Çınar Güle, Sarıcaoğlu Cahit, İnan Bahadır, Dinçer İrem, Çakıcı Mehmet, Sayın Tamer, Azap Alpay, Akar Ahmet Rüçhan
Department of Infectious Diseases and clinical Microbiology, Ankara University School of Medicine, Ankara, Turkey.
Department of Cardiovascular Surgery, Ankara University School of Medicine, Ankara, Turkey.
Turk Gogus Kalp Damar Cerrahisi Derg. 2020 Oct 21;28(4):674-679. doi: 10.5606/tgkdc.dergisi.2020.20291. eCollection 2020 Oct.

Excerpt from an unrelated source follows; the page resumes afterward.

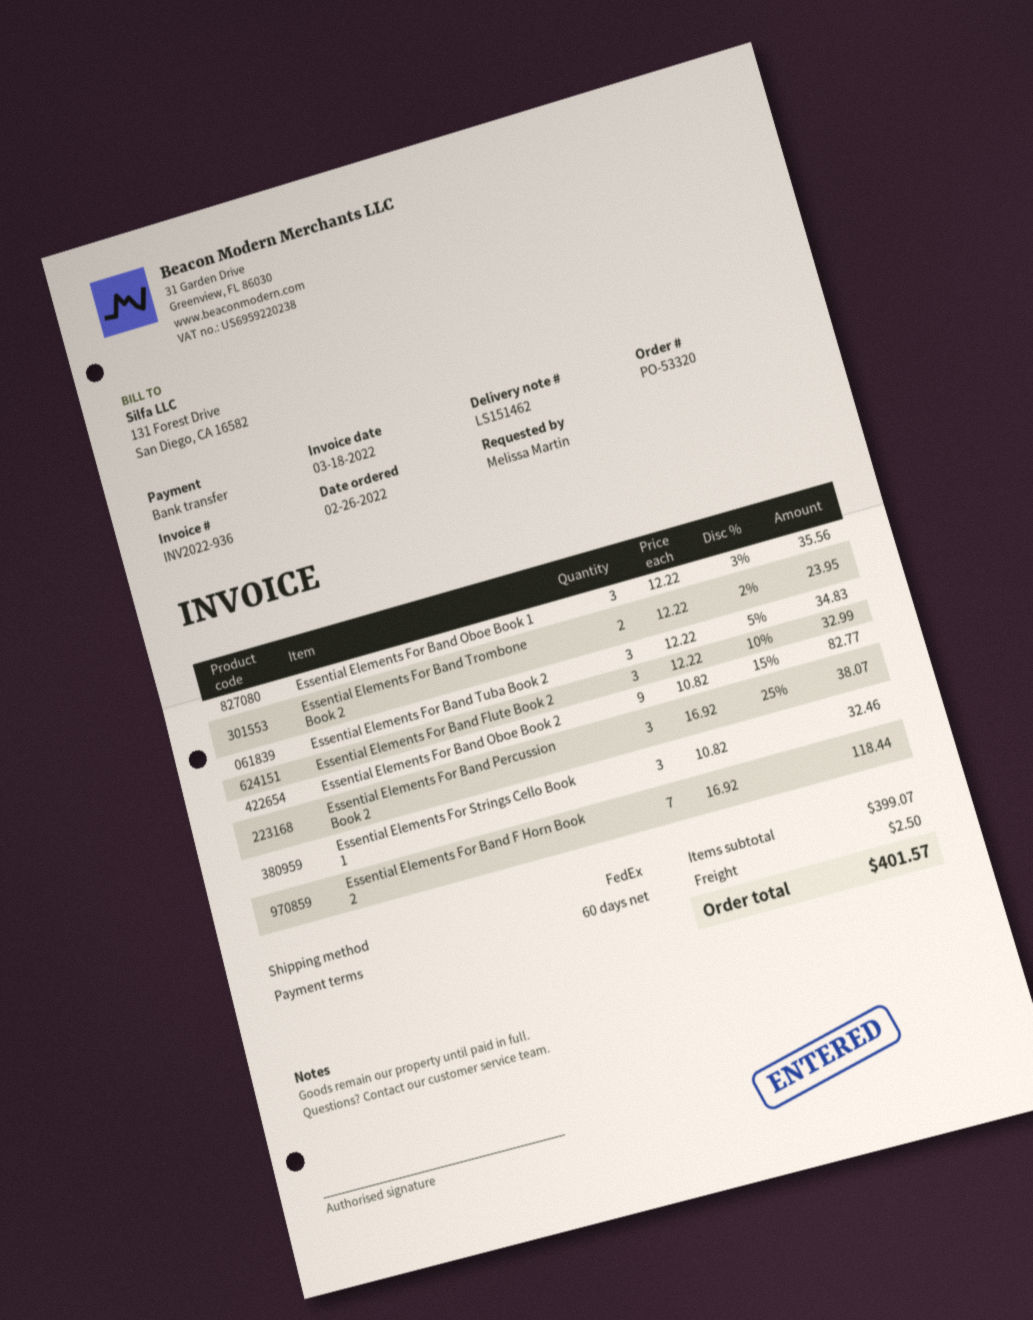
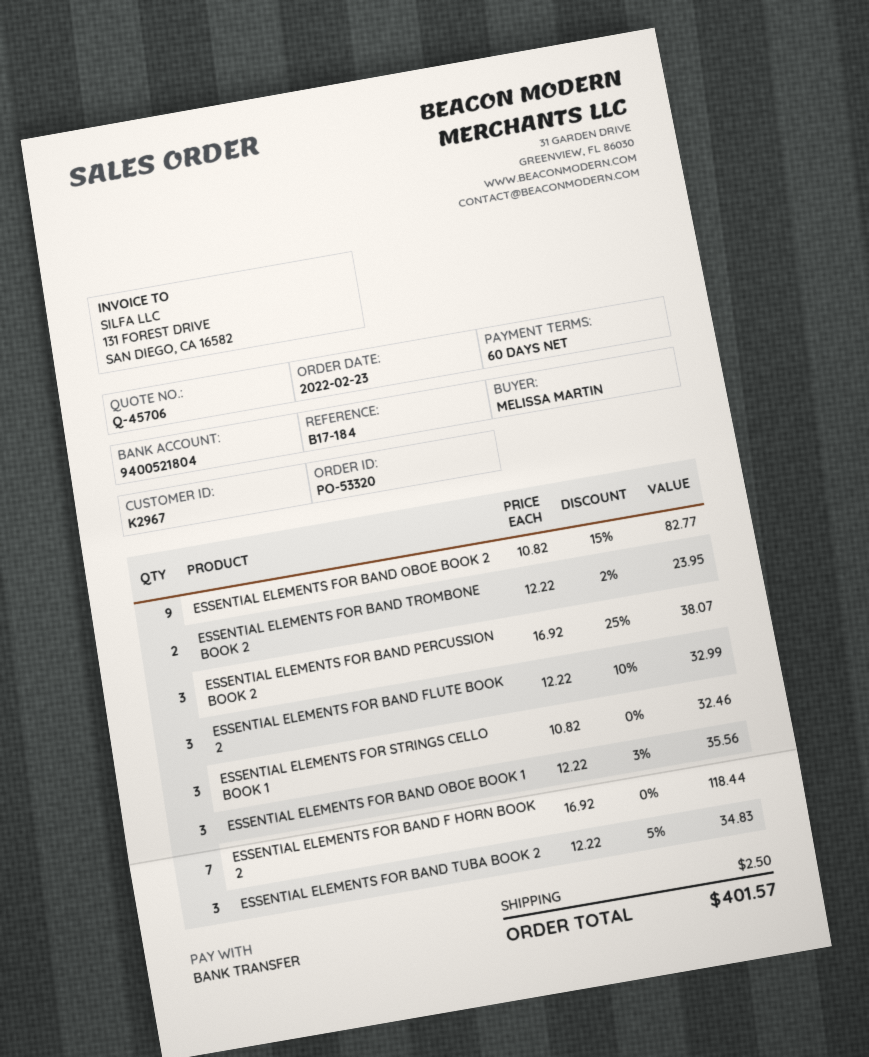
order date: 2022-02-26 -> 2022-02-23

Any highly infectious and rapidly spreading disease is a primary concern for immunocompromised solid organ transplant recipients. The number of data about the spectrum of clinical illness, the treatment modalities, and the outcomes of COVID-19 in this vulnerable population is scant and still remains empirical. Herein, we report the first COVID-19 case of a heart transplant recipient in Turkey who presented with fever, postnasal discharge, and myalgias for two days. The possibility of lung involvement was ruled out by thoracic computed tomography. Despite stable vital signs, we reduced the intensity of immunosuppressive therapy and maintained home self-isolation promptly. We also commenced a five-day course of hydroxychloroquine 200 mg q12h initially. After confirmation of real-time reverse-transcriptase-polymerasechain- reaction testing of the nasopharyngeal swab positive for COVID-19, the patient was hospitalized. After a loading dose of favipiravir 1,600 mg b.i.d., the patient received a five-day course of favipiravir 600 mg q12h. He was discharged with cure after 23 days of hospital isolation and treatment. In conclusion, treatment process can be affected by the daily electrocardiography, hand-held portable echocardiography, myocardial injury markers, and pulse oximeter for selfmonitoring in the follow-up of previous heart transplant recipients suffering from COVID-19. The lack of treatment protocols in the solid organ transplant recipients with COVID-19 infection and the controversies about the protective effect of immunosuppression invite a global and update discussion.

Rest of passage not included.